Basajaun
Basajaun or Baxajaun, the so-called "Basque Yeti", is the Lord of the Forest or the "Señor Salvaje": they are characters from Basque-Navarrese mythology of prodigious size and strength that the first settlers of those lands found living in the most remote mountains and forests. Their female partner is called Basandere (Lady of the Forest or "Wild Lady").
They lived in the forests of Gorbea (Álava) and also in the Selva de Irati (Navarra) and in the area of Ataun, in Guipúzcoa. They walked in human form, with their bodies covered in hair and very long hair that reached their feet.
Far from being aggressive, he was protective of flocks of sheep, and they indicated his presence with a unanimous shake of cowbells. When a storm or wolves approached, he would shout and whistle on the mountain to warn the shepherds. In exchange, the Basajaun receive as tribute a piece of bread that they collected while the shepherds slept.

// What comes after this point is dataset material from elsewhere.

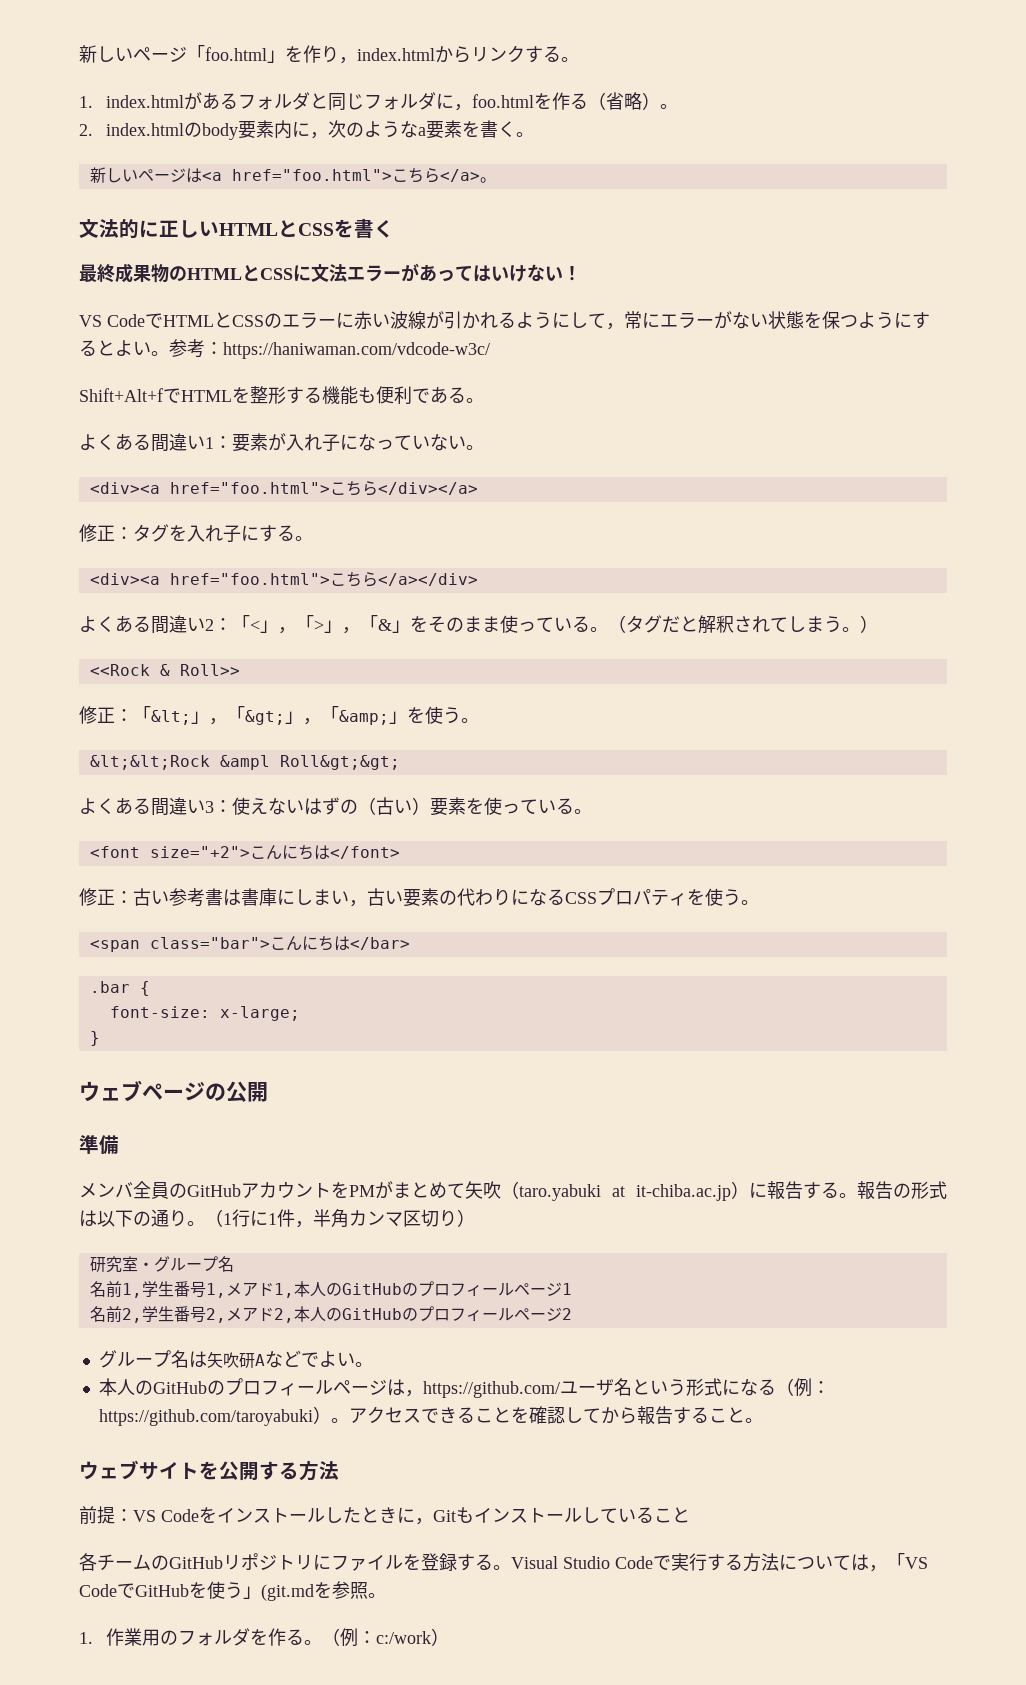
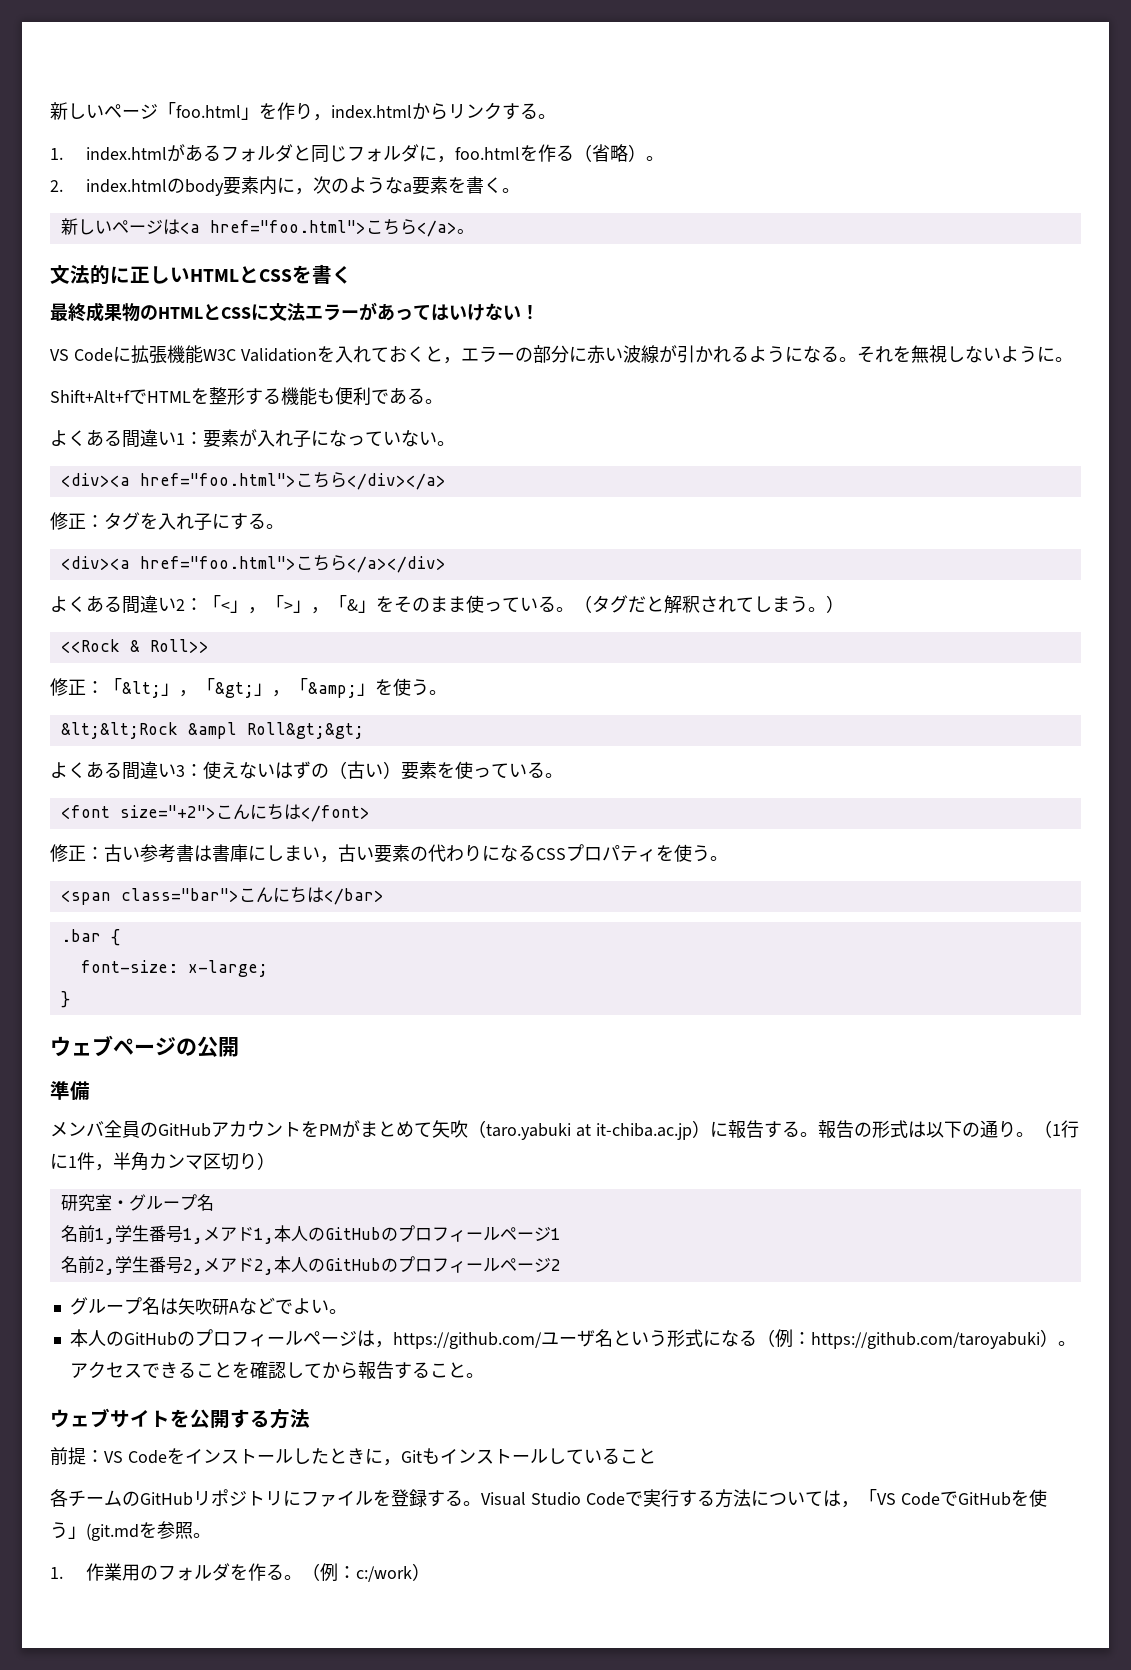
[145,312,336,329] でHTMLとCSSのエラー -> [112,345,569,364] に拡張機能W3C Validationを入れておくと，エラーの部分
[570,311,930,330] [79,339,490,359] して，常にエラーがない状態を保つようにするとよい。参考：https://haniwaman.com/vdcode-w3c/ -> [802,345,1073,363] なる。それを無視しないように。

Despite what has been said, the Basajaun sometimes appear in the stories as terrifying forest men, with colossal forces that it was better not to run into, while in others the Basajaun appear as the first farmers and holders of secrets, from which men learned through tricks how to cultivate wheat, the manufacture and use of saws, welding, etc.
Along with Tartalo and the gentiles (jentilak), it forms part of the group of mountain giants in Basque mythology.
In the origins, the Basajaunes were the holders of the secrets of architecture, agriculture, blacksmithing and sedentary life, and it was the civilizer Martin Txiki who, through trickery, snatched their secrets to divulge them to humanity.
This mythological being also exists in the Aragonese mythology of the Tena, Ansó and Broto valleys, where it receives the names Basajarau, Bonjarau or Bosnerau.
Basajaun is a character similar to those found throughout the Eurasian continent in the form of ogres, trolls, yetis and other "men of the woods" that some anthropologists and ethnographers link to the memory of our coexistence with Neanderthal man and that has been written in our collective memory in the form of myths and legends.